La Dernière Séance (The Last Picture Show) – de Peter Bogdanovich – 1971
Ah ! Le Texas vu par Larry McMurtry. Le (grand) écrivain le connaît bien, cet état rural dont il ne cesse d’évoquer les immensités poussiéreuses et l’ennui sidéral qui y règne. Dans La Dernière Séance, on atteint des sommets, dans cette petite ville sans charme, sans vie, sans horizon, sans même la moindre distraction, si ce n’est un cinéma et un billard en fin de course, et un petit resto à l’avenant.
Il y a les jeunes qui passent le temps comme ils le peuvent, sans même rêver à un meilleur avenir. Il y a les quadragénaires qui oublient dans le vin qu’ils n’ont plus la force d’espérer un meilleur avenir. Il y a le jeune simple d’esprit qui balaye inlassablement une rue balayée par les vents et la poussière du désert. Il y a le sexe terne, les sentiments tristes, les passions calculées. Blurp.

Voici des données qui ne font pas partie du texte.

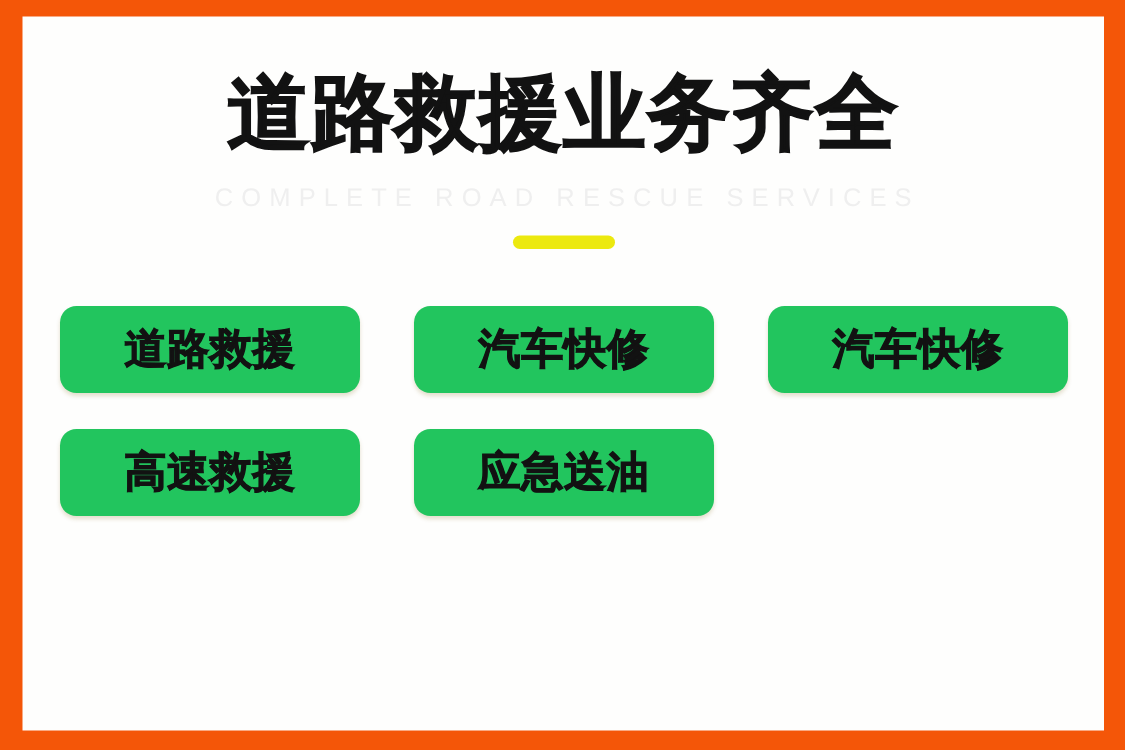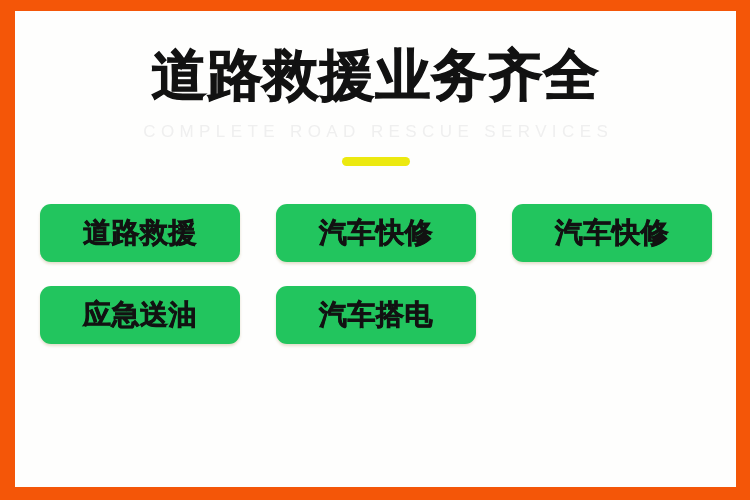"高速救援" button.svc-btn { html: none -> <button>高速救援</button> }
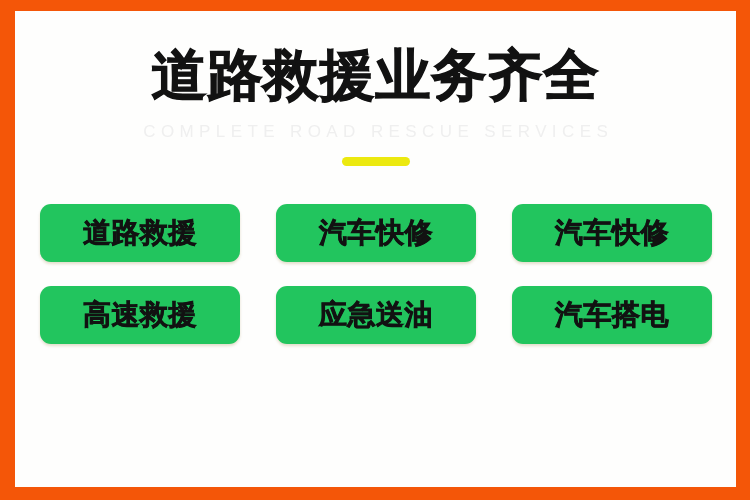"汽车搭电" button.svc-btn { html: <button>汽车搭电</button> -> none }
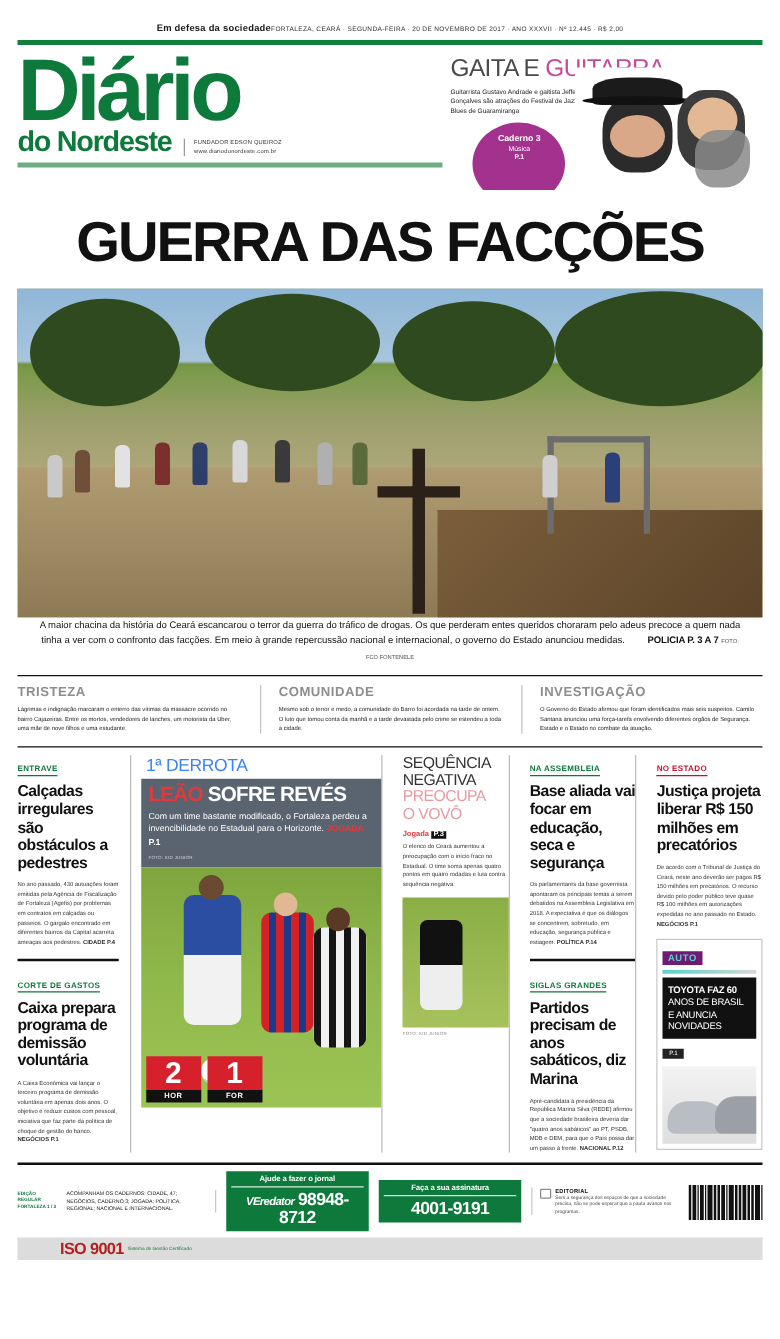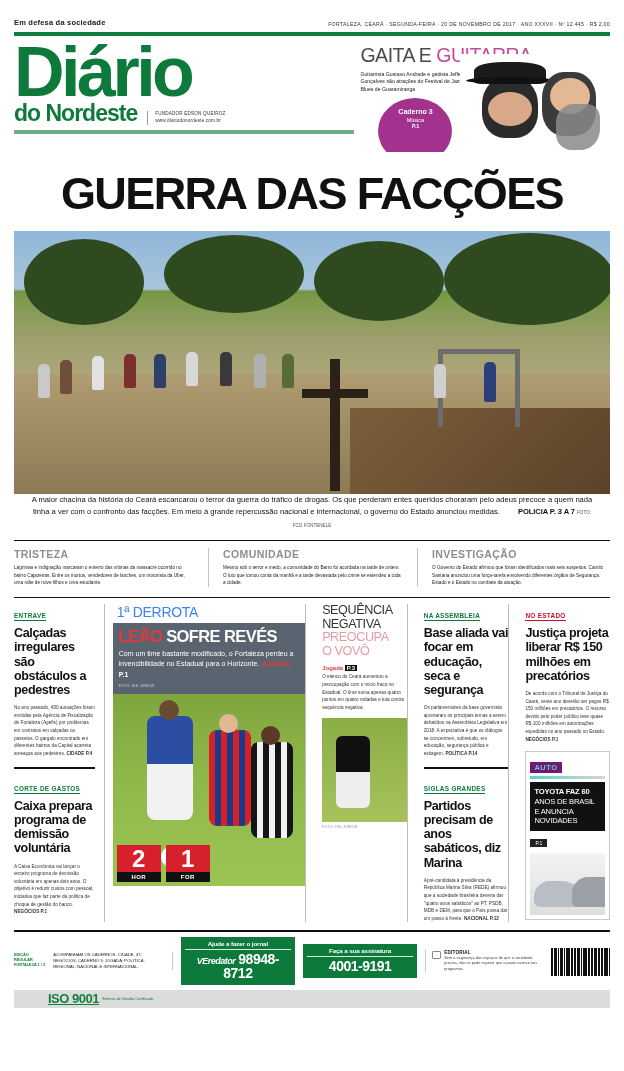"Em defesa da sociedade" .topstrip { justify-content: space-between -> center }
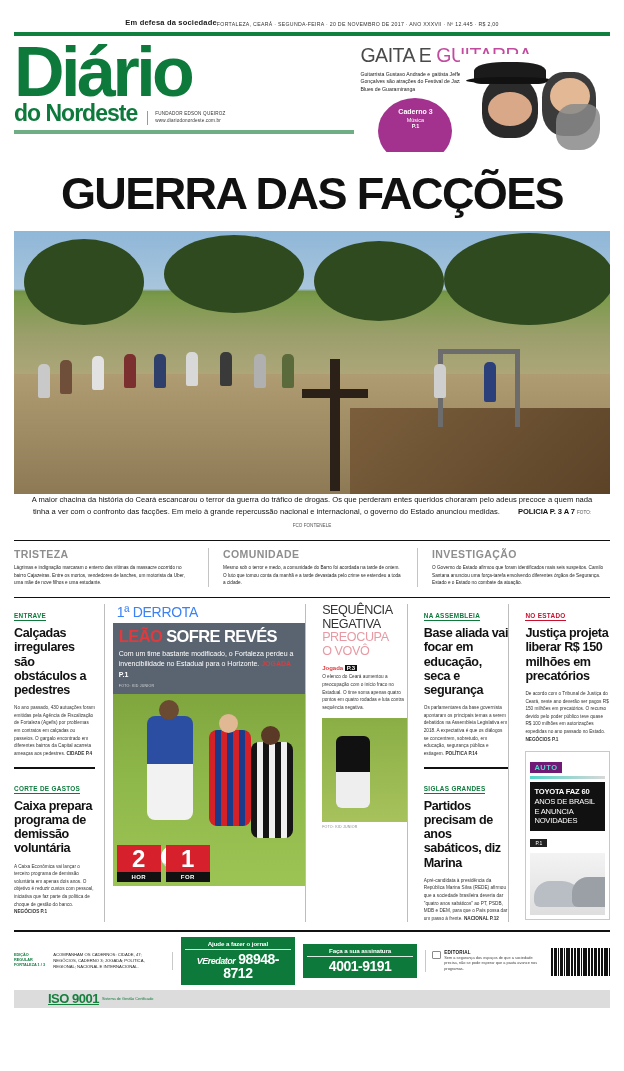"ISO 9001" .iso { color: #15803d -> #b91c1c; text-decoration: underline -> none }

Pas joyeuse, cette Amérique là, c’est le moins que l’on puisse dire. Une sorte de revers du rêve américain, ou de cette imagerie hollywoodienne dont Peter Bogdanovich est un si grand connaisseur. Ce n’est pas un hasard s’il confie le rôle de Sam, le vieux sage de la bourgade, à Ben Johnson, vétéran fordien. Pas un hasard non plus si on voit dans la devanture du cinéma l’affiche de Wagon Master.
Et cela fait un drôle d’effet de voir cet acteur que l’on a aimé dans les grands et beaux paysages de John Ford se réfugier « pour profiter du paysage », non pas au bord d’un lac, mais d’une sorte de réservoir boueux bordé de vagues buissons épineux, d’une laideur presque gênante. Pour le glamour hollywoodien, on essaiera autre chose…
Bogdanovich révèle surtout les talents de Cybil Sheperd (parfaite en jeune peste en quête d’un homme qui assurerait son avenir, aidée par sa mère, Ellen Burstyn) et Jeff Bridges. Dans le rôle principal, Timothy Bottoms est formidable (les trois se retrouveront vingt ans plus tard dans Texaville, suite tardive que tournera Bogdanovich), le sourire enfantin et le regard éteint d’un paumé dont la jeunesse s’évanouit au fur et à mesure qu’il perd tous ceux et tout ce qui le raccrochaient à un semblant de vie.
La Dernière Séance est un film assez radicalement pathétique, avec sa galerie de personnages rongés par l’échec. C’est d’une tristesse abyssale, et aussi d’une très grande justesse. Mais définitivement à proscrire un soir de cafard.